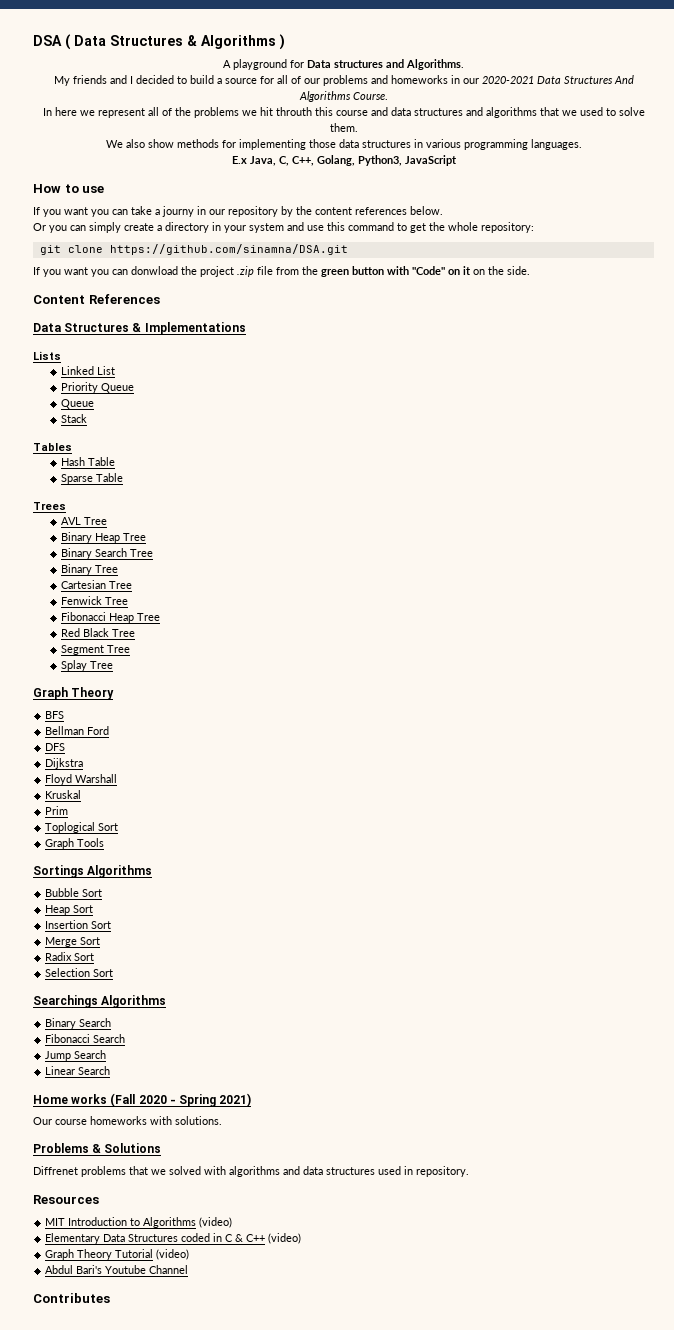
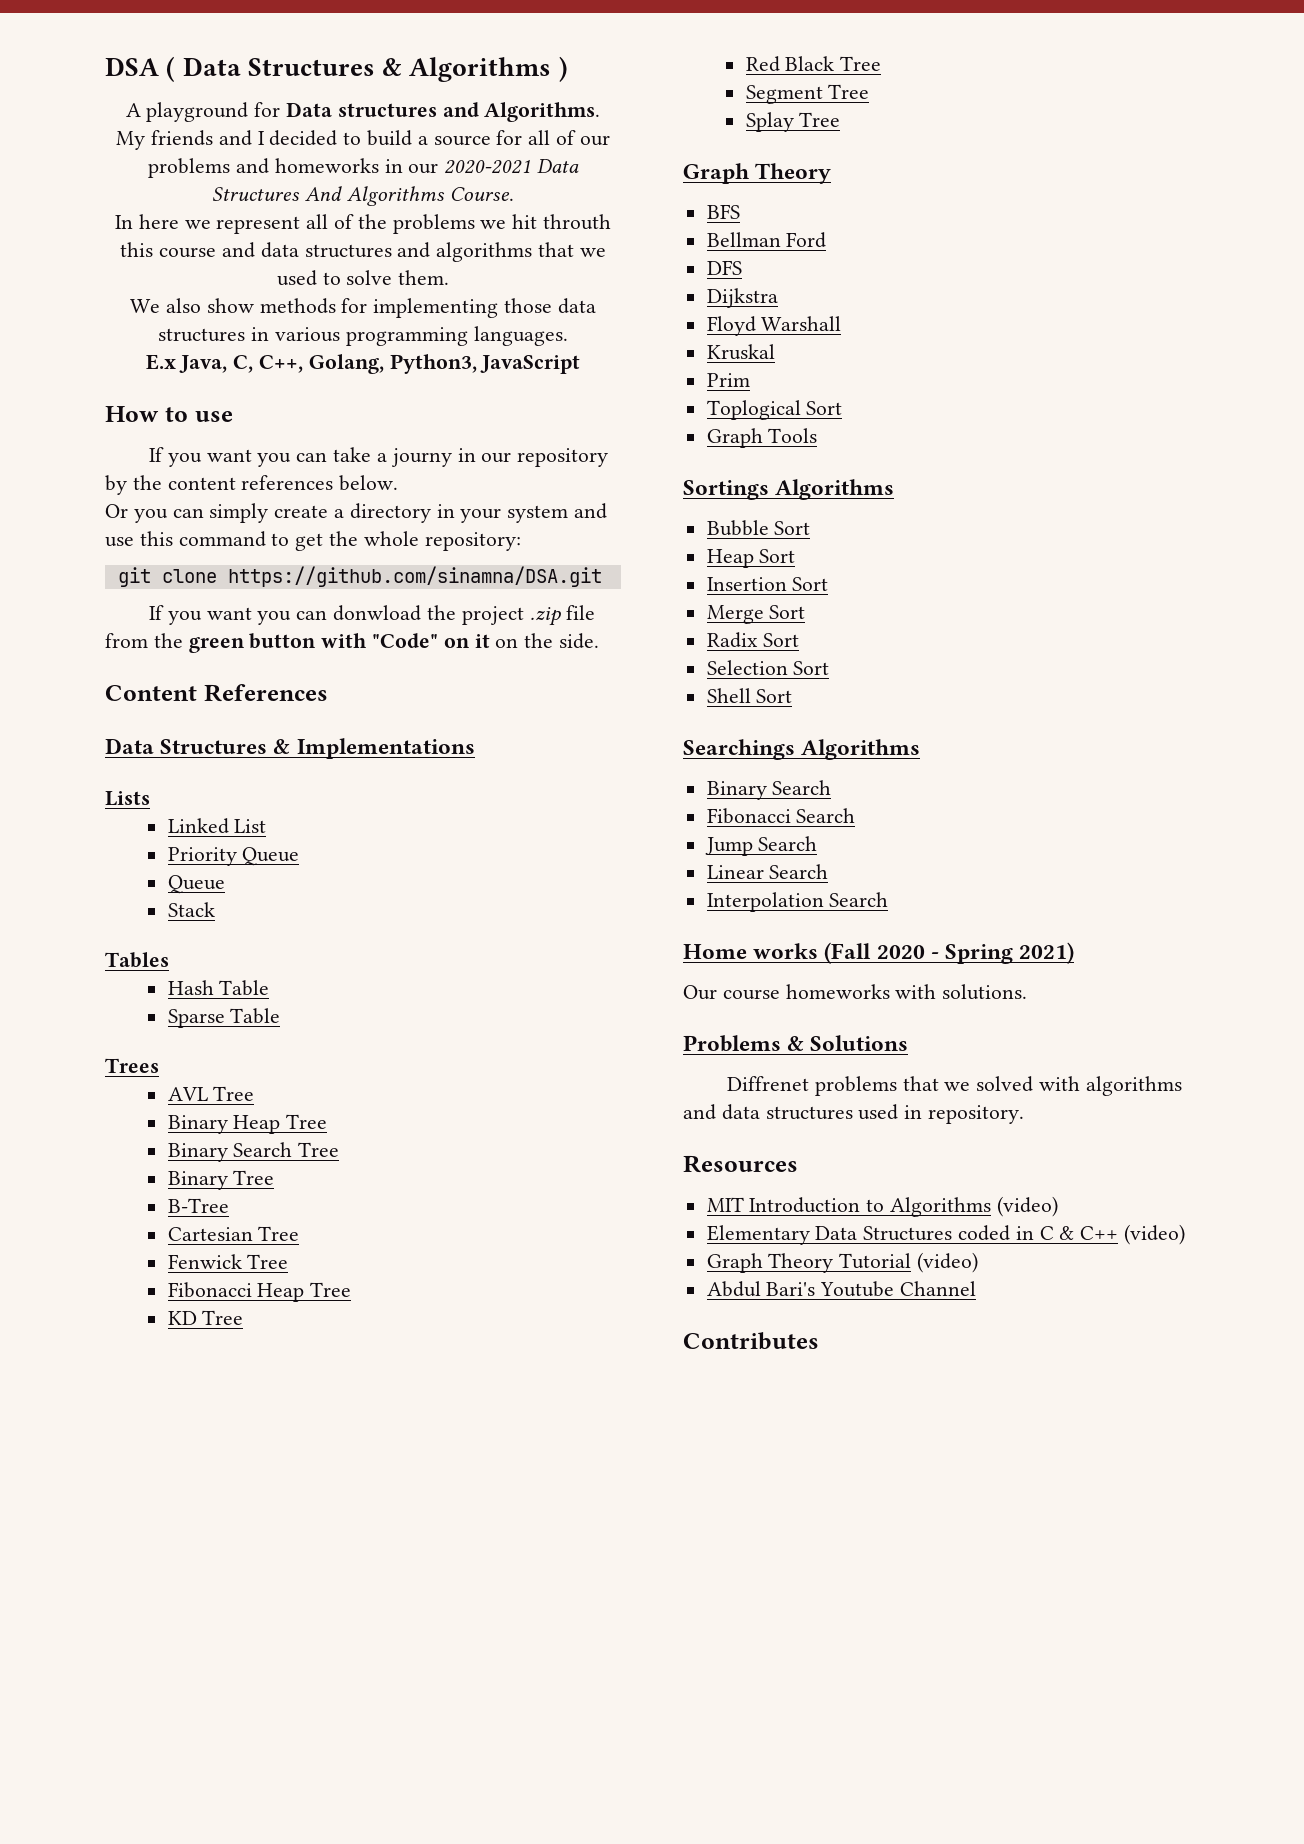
(119, 569) none -> [167,1198,229,1213] // B-Tree
(161, 617) none -> [167,1310,244,1325] // KD Tree
(114, 973) none -> [706,688,793,703] // Shell Sort
(111, 1070) none -> [706,892,889,912] // Interpolation Search

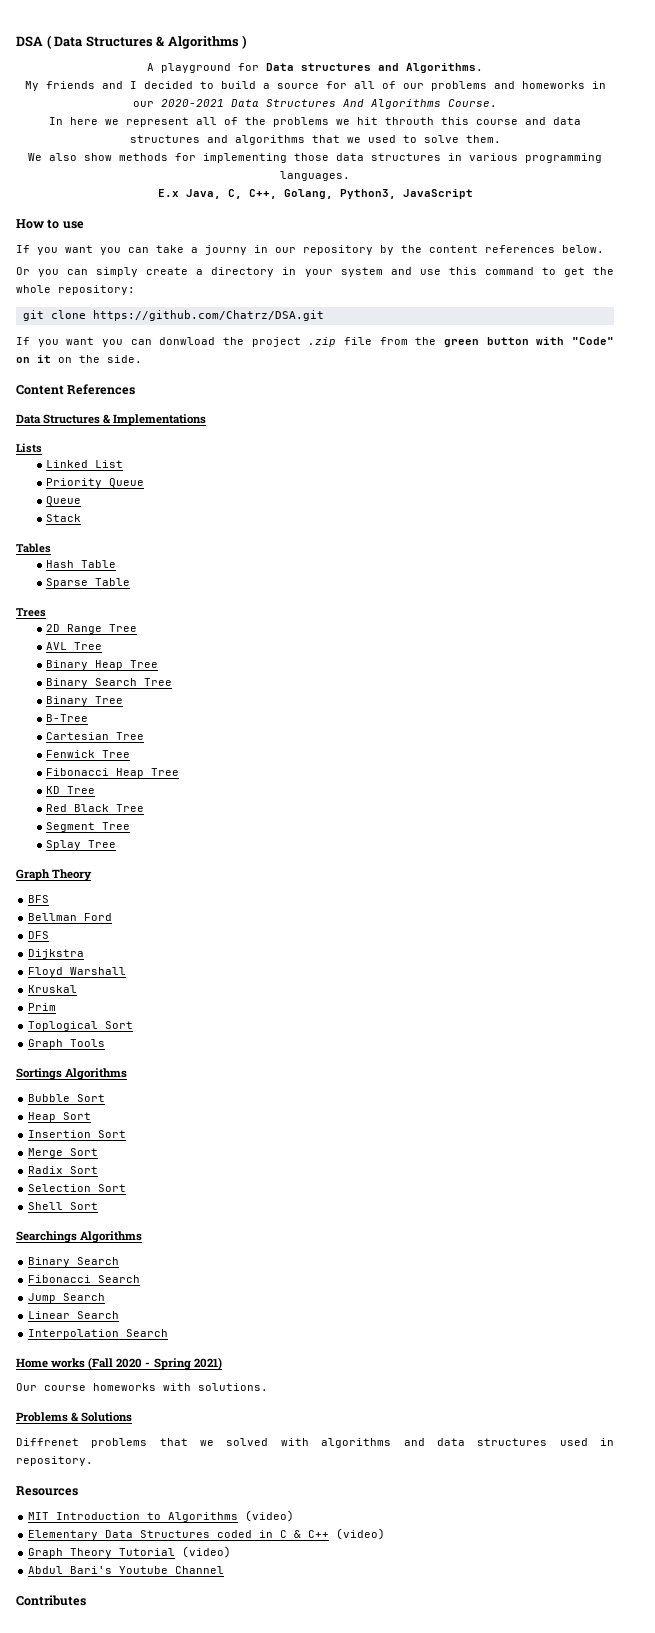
[227,566,602,587] https://github.com/sinamna/DSA.git -> [92,310,324,321] https://github.com/Chatrz/DSA.git
(159, 1065) none -> [46,624,138,634] // 2D Range Tree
=-=-=
◆ **Task details**
The reply must match the records exactly, apart from the pictures, which are left out.

◆ **Solution to this task**
(119, 569) none -> [167,1198,229,1213] // B-Tree
(161, 617) none -> [167,1310,244,1325] // KD Tree
(114, 973) none -> [706,688,793,703] // Shell Sort
(111, 1070) none -> [706,892,889,912] // Interpolation Search

[227,566,602,587] https://github.com/sinamna/DSA.git -> [92,310,324,321] https://github.com/Chatrz/DSA.git
(159, 1065) none -> [46,624,138,634] // 2D Range Tree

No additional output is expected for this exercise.